WORK TO COMPLETE
Pull every line containing "style" from the entries.

MATERIAL FOR THIS TASK
[Start of Attachment]

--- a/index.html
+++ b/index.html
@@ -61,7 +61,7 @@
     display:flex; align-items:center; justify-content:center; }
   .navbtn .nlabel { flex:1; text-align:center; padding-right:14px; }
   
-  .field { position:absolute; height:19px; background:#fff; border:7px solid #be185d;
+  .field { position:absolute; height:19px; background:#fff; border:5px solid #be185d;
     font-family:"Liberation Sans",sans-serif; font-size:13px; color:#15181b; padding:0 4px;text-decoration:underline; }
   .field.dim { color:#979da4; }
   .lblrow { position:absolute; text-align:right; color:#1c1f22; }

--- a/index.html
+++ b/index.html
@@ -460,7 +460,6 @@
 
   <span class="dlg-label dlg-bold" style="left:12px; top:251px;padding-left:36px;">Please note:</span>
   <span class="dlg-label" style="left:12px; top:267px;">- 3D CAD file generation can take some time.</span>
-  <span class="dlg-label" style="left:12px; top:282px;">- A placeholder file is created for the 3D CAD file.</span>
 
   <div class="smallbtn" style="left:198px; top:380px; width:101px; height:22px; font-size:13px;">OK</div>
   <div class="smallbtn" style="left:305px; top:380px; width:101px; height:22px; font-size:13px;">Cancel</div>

[End of Attachment]

RESPONSE
   <span class="dlg-label dlg-bold" style="left:12px; top:251px;padding-left:36px;">Please note:</span>
   <span class="dlg-label" style="left:12px; top:267px;">- 3D CAD file generation can take some time.</span>
-  <span class="dlg-label" style="left:12px; top:282px;">- A placeholder file is created for the 3D CAD file.</span>
   <div class="smallbtn" style="left:198px; top:380px; width:101px; height:22px; font-size:13px;">OK</div>
   <div class="smallbtn" style="left:305px; top:380px; width:101px; height:22px; font-size:13px;">Cancel</div>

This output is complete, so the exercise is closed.